### Activity
Below are records with pictures. Transcribe exactly, and only, the lines from the line with "[159,334,399,349] [93,357,396,371] [463,82,661,96]" to the line with "[49,112,170,130] HackMIT ->", both ends included, but not the pictures.

(Before and after images)

* * *

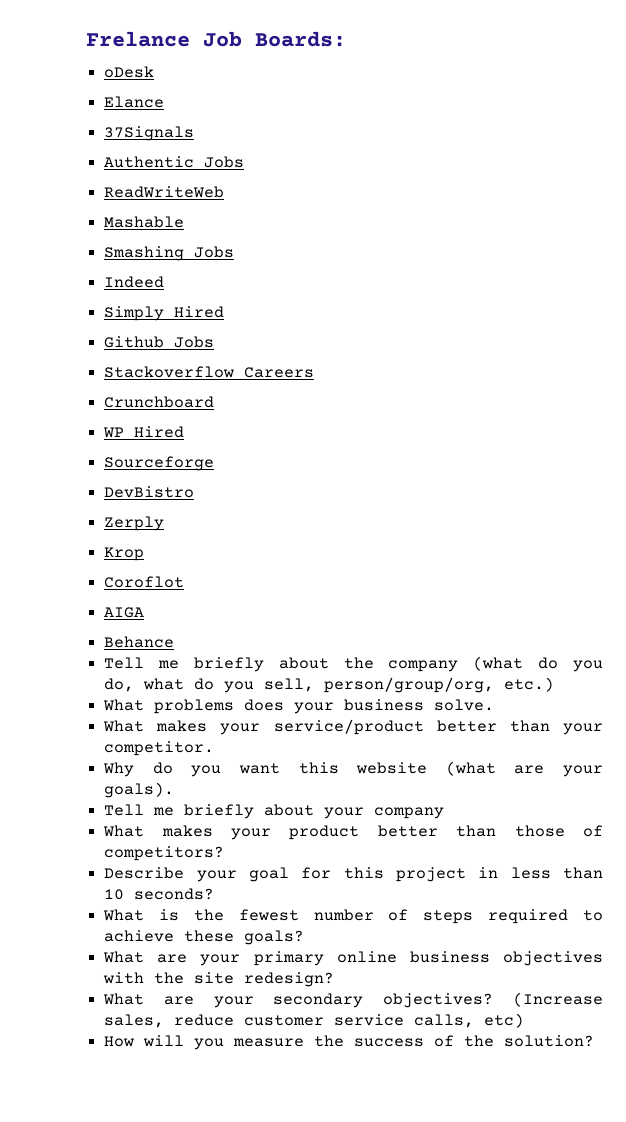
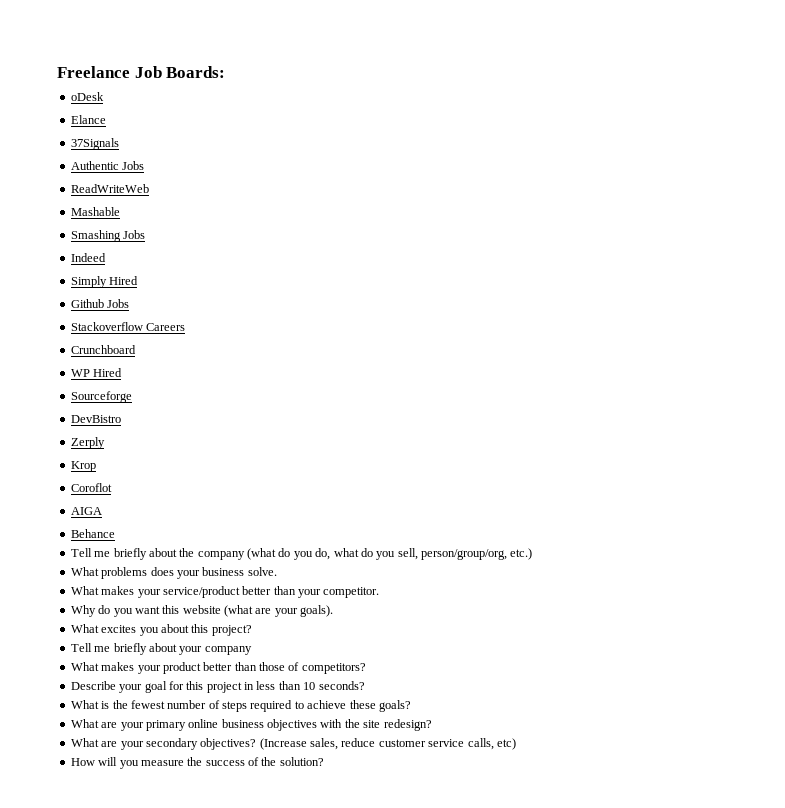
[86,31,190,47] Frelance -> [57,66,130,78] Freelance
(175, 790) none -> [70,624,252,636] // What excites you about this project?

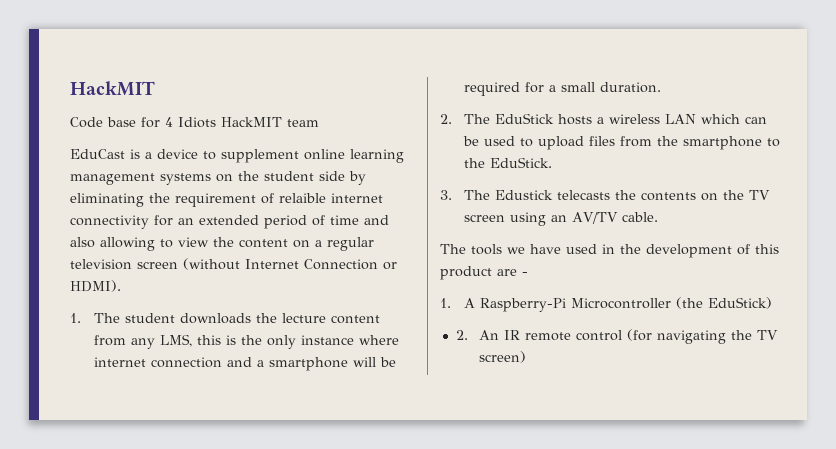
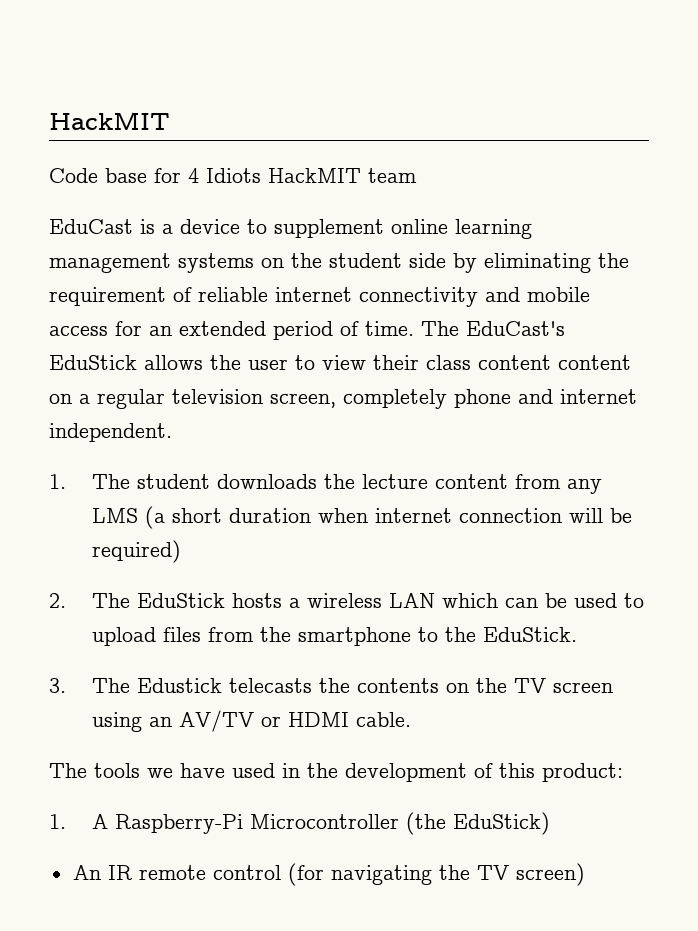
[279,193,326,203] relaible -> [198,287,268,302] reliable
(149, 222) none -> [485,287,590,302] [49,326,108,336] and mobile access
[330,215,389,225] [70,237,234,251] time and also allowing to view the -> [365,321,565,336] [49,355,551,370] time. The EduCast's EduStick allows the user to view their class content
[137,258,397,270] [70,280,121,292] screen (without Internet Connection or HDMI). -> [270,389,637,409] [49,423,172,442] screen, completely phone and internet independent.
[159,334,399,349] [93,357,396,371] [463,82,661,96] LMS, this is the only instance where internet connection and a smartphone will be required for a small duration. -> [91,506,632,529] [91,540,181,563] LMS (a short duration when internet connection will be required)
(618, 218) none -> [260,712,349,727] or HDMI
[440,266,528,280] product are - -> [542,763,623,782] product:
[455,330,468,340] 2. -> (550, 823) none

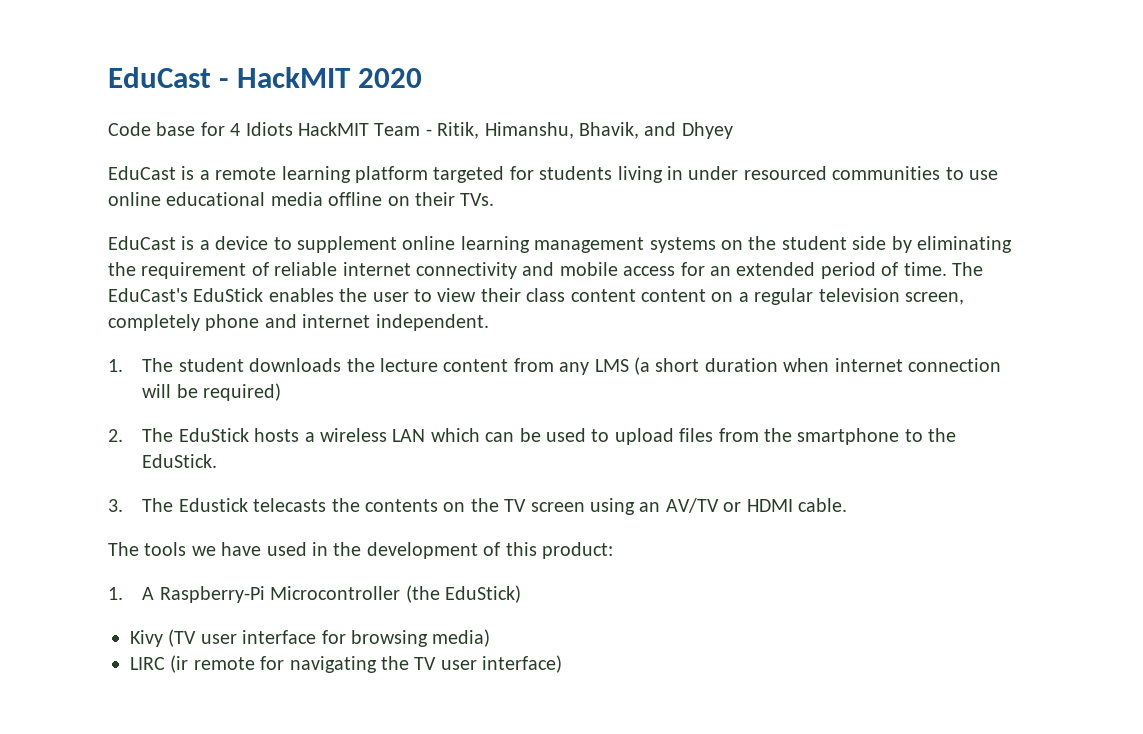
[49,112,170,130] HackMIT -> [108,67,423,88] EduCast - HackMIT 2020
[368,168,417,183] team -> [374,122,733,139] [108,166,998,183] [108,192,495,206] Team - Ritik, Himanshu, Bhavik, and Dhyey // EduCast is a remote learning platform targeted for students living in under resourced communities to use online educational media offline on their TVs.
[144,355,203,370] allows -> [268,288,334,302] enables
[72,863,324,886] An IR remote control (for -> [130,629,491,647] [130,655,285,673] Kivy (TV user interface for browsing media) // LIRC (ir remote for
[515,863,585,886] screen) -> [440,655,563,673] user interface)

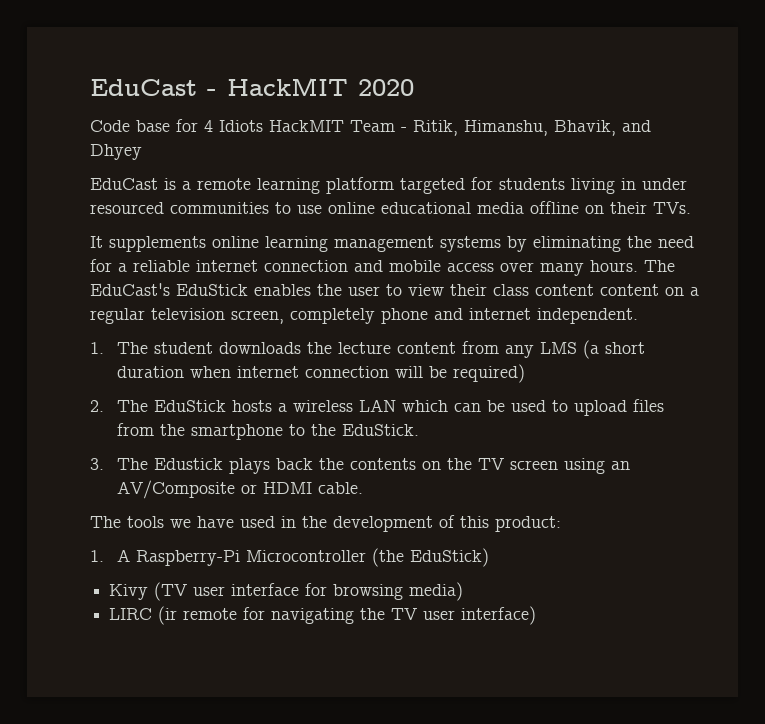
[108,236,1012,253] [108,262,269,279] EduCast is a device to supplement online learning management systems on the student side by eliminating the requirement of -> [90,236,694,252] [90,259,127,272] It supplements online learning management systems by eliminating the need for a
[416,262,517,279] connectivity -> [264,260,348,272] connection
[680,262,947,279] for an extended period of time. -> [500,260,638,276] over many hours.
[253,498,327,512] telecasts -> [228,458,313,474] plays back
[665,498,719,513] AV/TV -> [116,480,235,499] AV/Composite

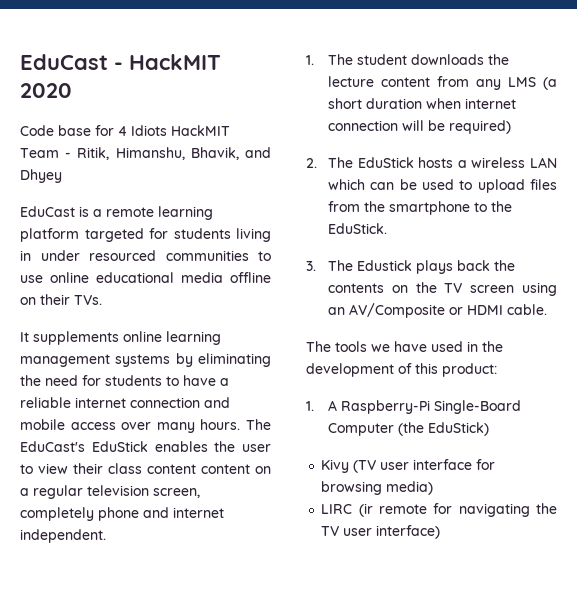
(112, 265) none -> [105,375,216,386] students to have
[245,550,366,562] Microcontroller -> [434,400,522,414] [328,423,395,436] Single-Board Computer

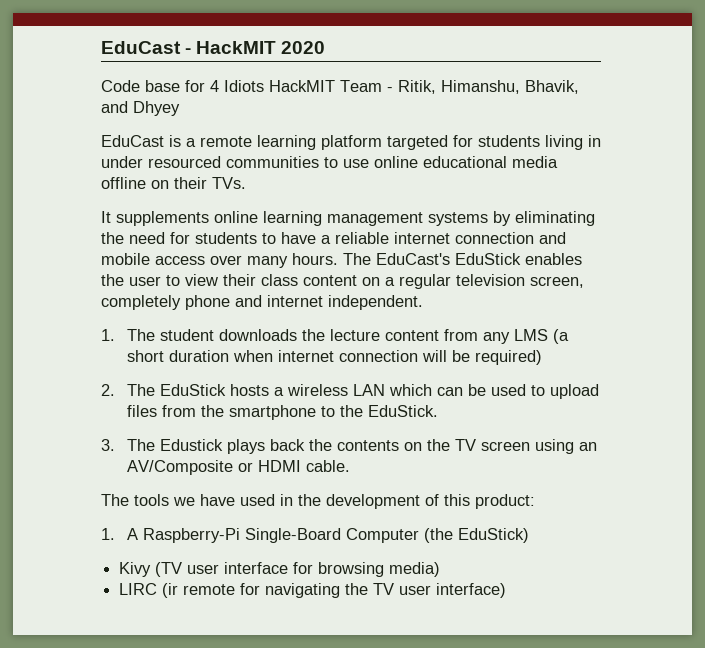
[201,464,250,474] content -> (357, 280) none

* * *

### Exercise solution
[159,334,399,349] [93,357,396,371] [463,82,661,96] LMS, this is the only instance where internet connection and a smartphone will be required for a small duration. -> [91,506,632,529] [91,540,181,563] LMS (a short duration when internet connection will be required)
(618, 218) none -> [260,712,349,727] or HDMI
[440,266,528,280] product are - -> [542,763,623,782] product:
[455,330,468,340] 2. -> (550, 823) none

[49,112,170,130] HackMIT -> [108,67,423,88] EduCast - HackMIT 2020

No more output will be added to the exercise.